(Records to process)

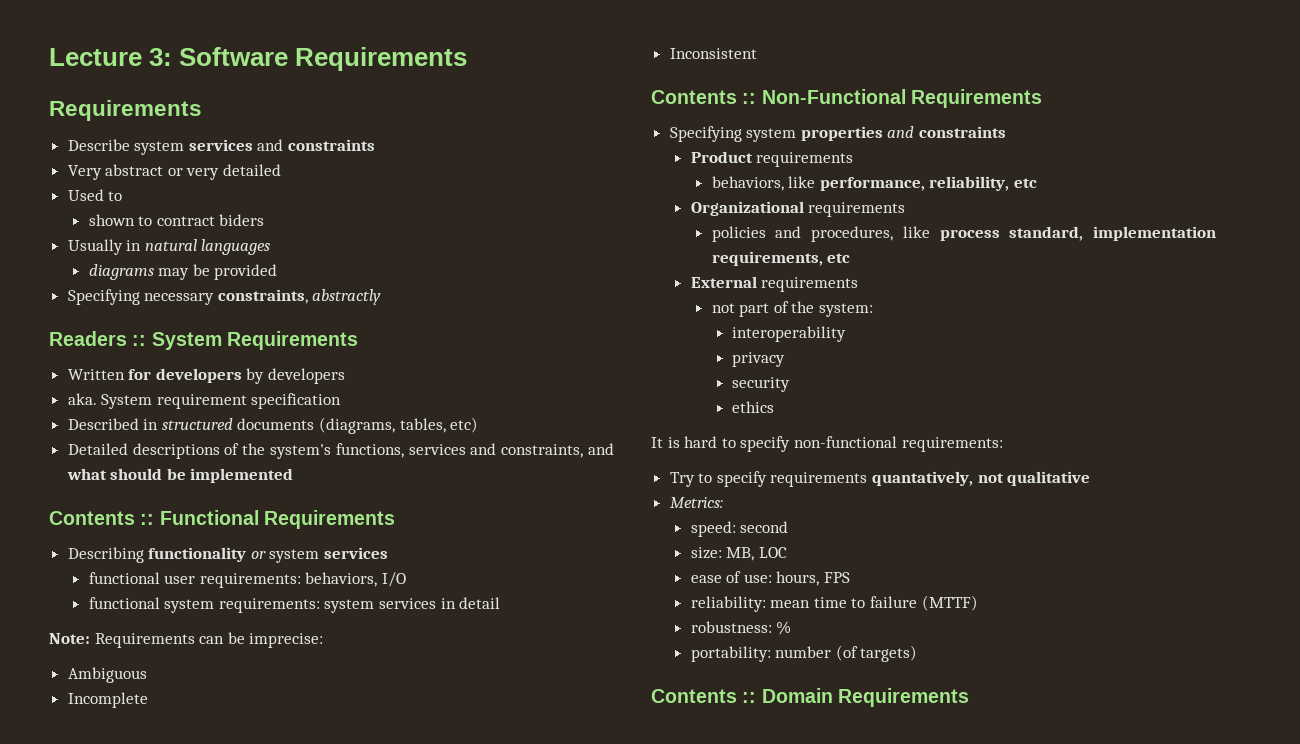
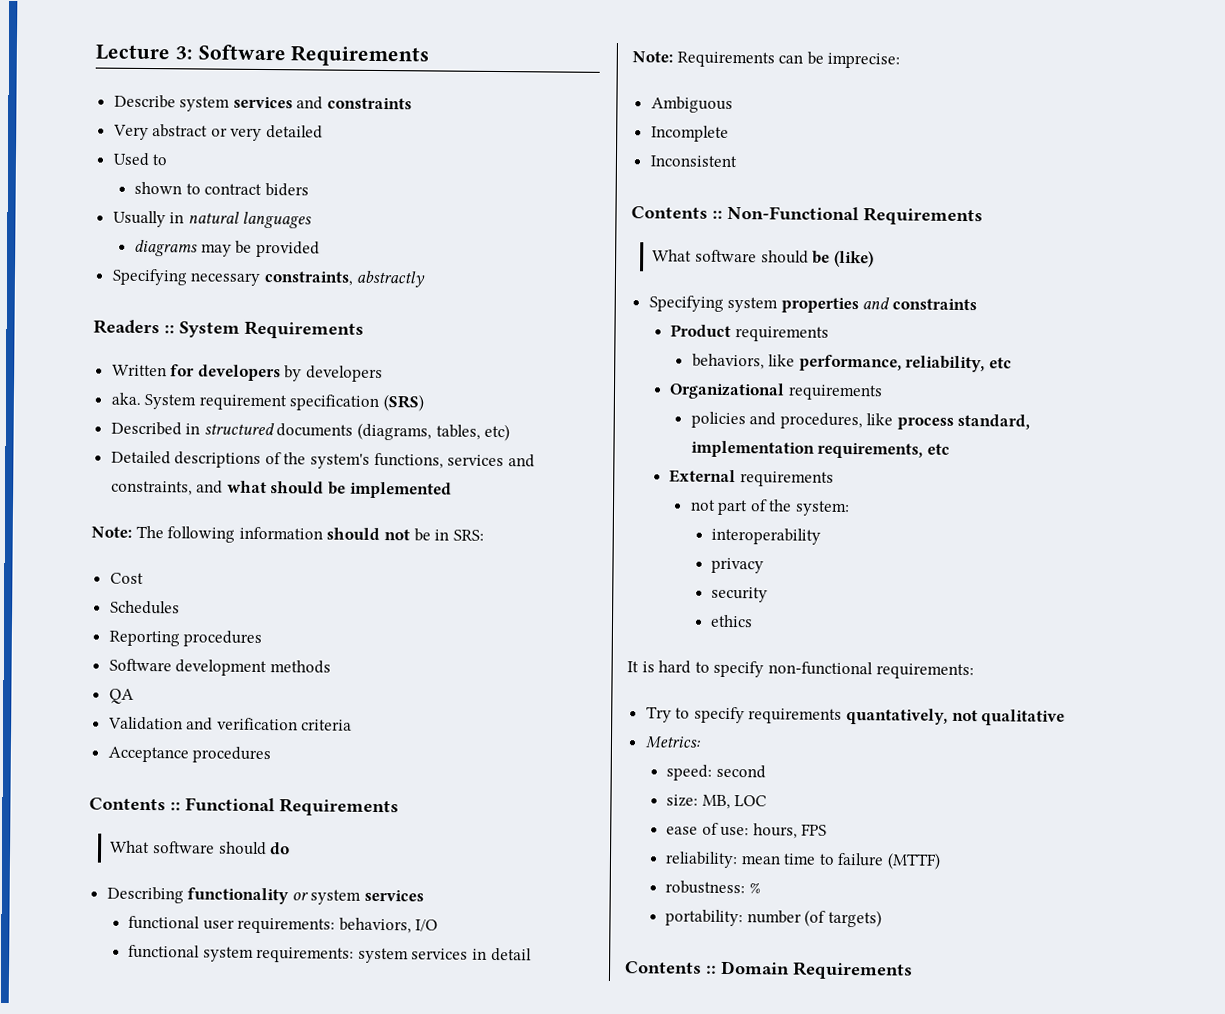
[49,100,202,121] // Requirements -> (430, 56) none
(342, 401) none -> [383,394,425,412] (SRS)
(294, 475) none -> [91,525,484,543] [109,572,144,584] [109,600,180,615] [108,630,263,648] [108,658,331,677] [108,688,134,704] [107,716,353,731] [107,746,272,764] // Note: The following information should not be in SRS: // Cost // Schedules // Reporting procedures // Software development methods // QA // Validation and verification criteria // Acceptance procedures
(395, 519) none -> [110,840,291,856] // What software should do
(1042, 98) none -> [652,249,874,268] // What software should be (like)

(End Records to process)

_Work to complete_
Write out the entries above verbatim, without pictures.

_Result_
[49,100,202,121] // Requirements -> (430, 56) none
(342, 401) none -> [383,394,425,412] (SRS)
(294, 475) none -> [91,525,484,543] [109,572,144,584] [109,600,180,615] [108,630,263,648] [108,658,331,677] [108,688,134,704] [107,716,353,731] [107,746,272,764] // Note: The following information should not be in SRS: // Cost // Schedules // Reporting procedures // Software development methods // QA // Validation and verification criteria // Acceptance procedures
(395, 519) none -> [110,840,291,856] // What software should do
(1042, 98) none -> [652,249,874,268] // What software should be (like)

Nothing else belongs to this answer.